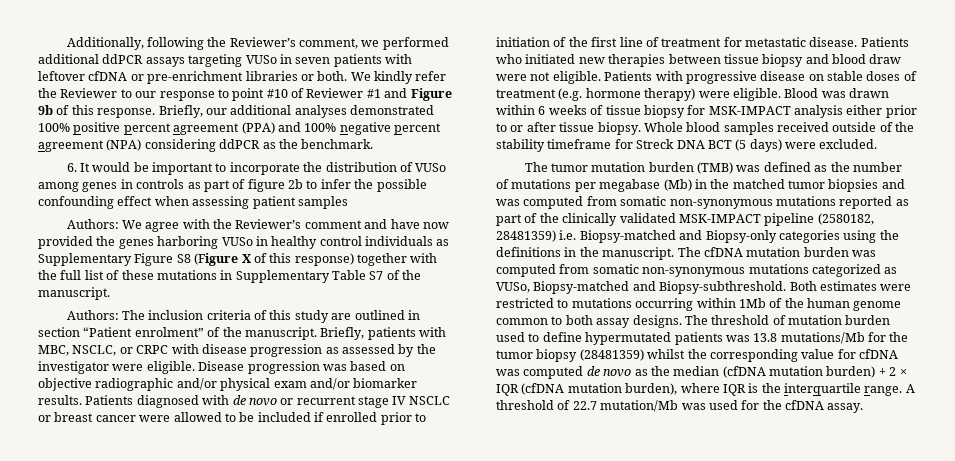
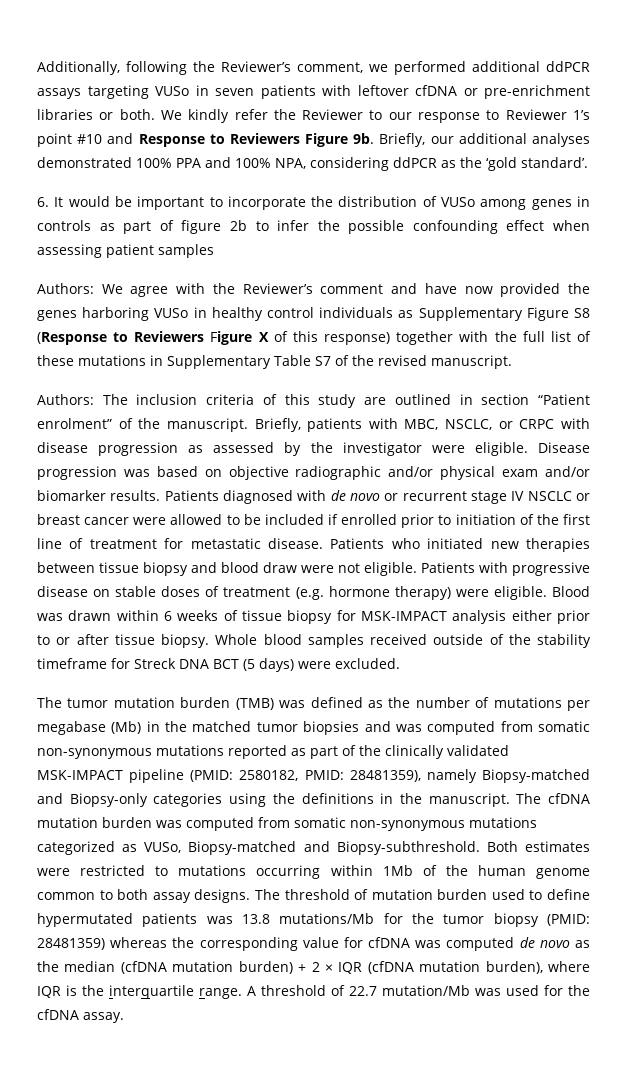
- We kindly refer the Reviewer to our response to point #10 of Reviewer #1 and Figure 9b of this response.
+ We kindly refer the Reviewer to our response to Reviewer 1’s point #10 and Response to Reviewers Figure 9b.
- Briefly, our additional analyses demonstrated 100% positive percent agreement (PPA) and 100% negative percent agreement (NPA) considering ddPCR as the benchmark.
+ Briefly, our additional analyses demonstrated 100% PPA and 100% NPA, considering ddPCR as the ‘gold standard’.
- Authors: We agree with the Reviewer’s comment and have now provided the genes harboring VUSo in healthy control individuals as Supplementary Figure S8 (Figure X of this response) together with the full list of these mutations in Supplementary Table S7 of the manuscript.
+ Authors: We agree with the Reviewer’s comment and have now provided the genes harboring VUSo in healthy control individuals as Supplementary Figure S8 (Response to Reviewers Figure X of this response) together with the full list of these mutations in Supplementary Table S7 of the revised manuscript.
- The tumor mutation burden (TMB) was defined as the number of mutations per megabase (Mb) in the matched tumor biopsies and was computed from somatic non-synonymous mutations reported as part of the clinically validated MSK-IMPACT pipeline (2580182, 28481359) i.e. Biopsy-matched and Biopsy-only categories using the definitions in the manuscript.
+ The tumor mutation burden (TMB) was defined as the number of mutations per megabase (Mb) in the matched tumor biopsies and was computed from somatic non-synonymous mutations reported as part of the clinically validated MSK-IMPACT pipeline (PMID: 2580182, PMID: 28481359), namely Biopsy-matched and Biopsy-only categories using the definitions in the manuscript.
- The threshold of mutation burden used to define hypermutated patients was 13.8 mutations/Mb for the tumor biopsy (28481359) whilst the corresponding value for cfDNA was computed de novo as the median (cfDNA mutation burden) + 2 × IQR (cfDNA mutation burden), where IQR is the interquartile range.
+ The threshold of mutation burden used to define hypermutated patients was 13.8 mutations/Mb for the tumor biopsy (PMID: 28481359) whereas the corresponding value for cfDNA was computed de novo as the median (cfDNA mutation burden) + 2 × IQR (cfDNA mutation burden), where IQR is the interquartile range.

==

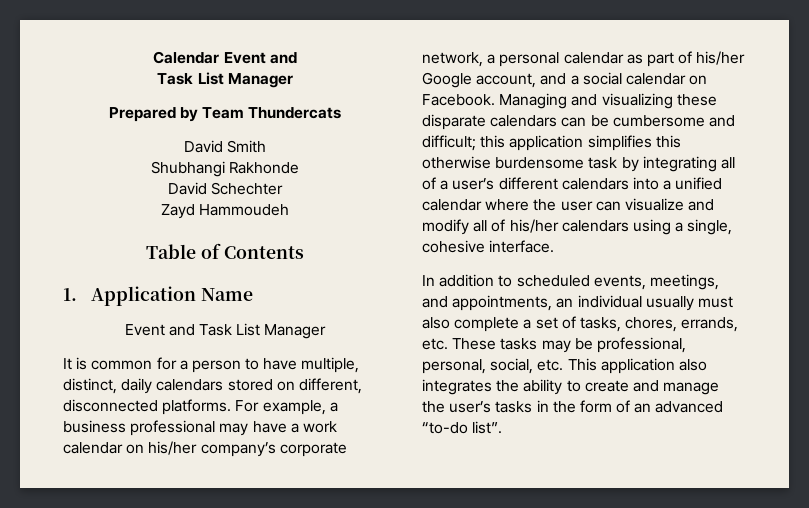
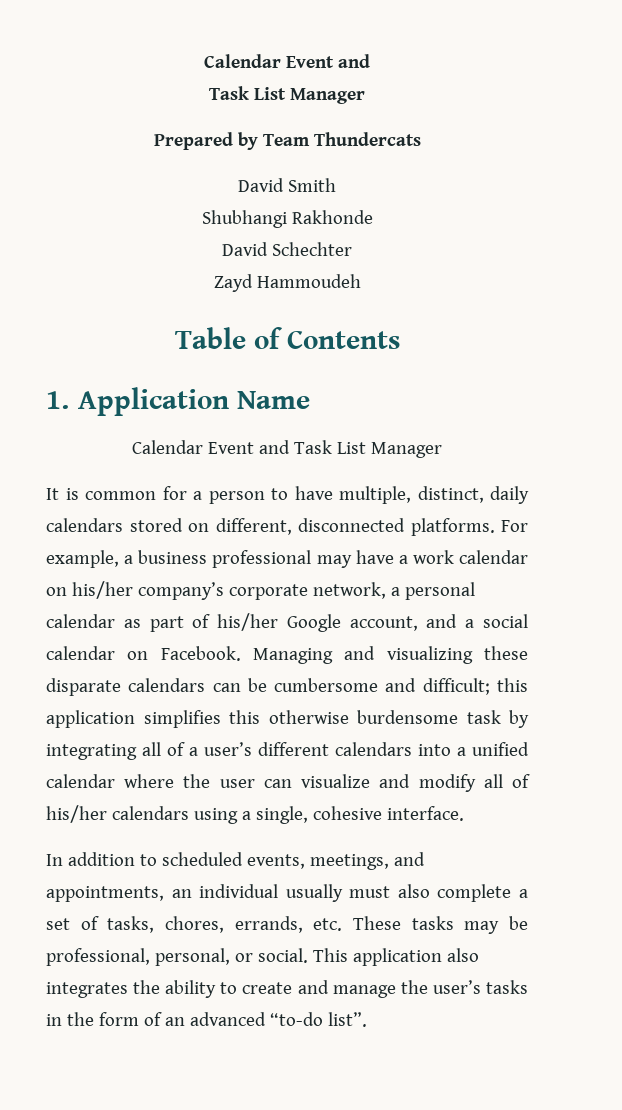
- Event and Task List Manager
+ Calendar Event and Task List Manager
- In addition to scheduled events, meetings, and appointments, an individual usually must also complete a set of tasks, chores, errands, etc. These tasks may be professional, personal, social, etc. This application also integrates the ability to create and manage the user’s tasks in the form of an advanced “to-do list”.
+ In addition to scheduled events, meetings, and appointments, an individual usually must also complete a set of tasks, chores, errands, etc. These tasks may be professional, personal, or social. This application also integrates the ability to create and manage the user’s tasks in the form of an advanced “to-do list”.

Exercise objective: Check every line above for the word "additional" and copy those that have it.

Your solution:
- Briefly, our additional analyses demonstrated 100% positive percent agreement (PPA) and 100% negative percent agreement (NPA) considering ddPCR as the benchmark.
+ Briefly, our additional analyses demonstrated 100% PPA and 100% NPA, considering ddPCR as the ‘gold standard’.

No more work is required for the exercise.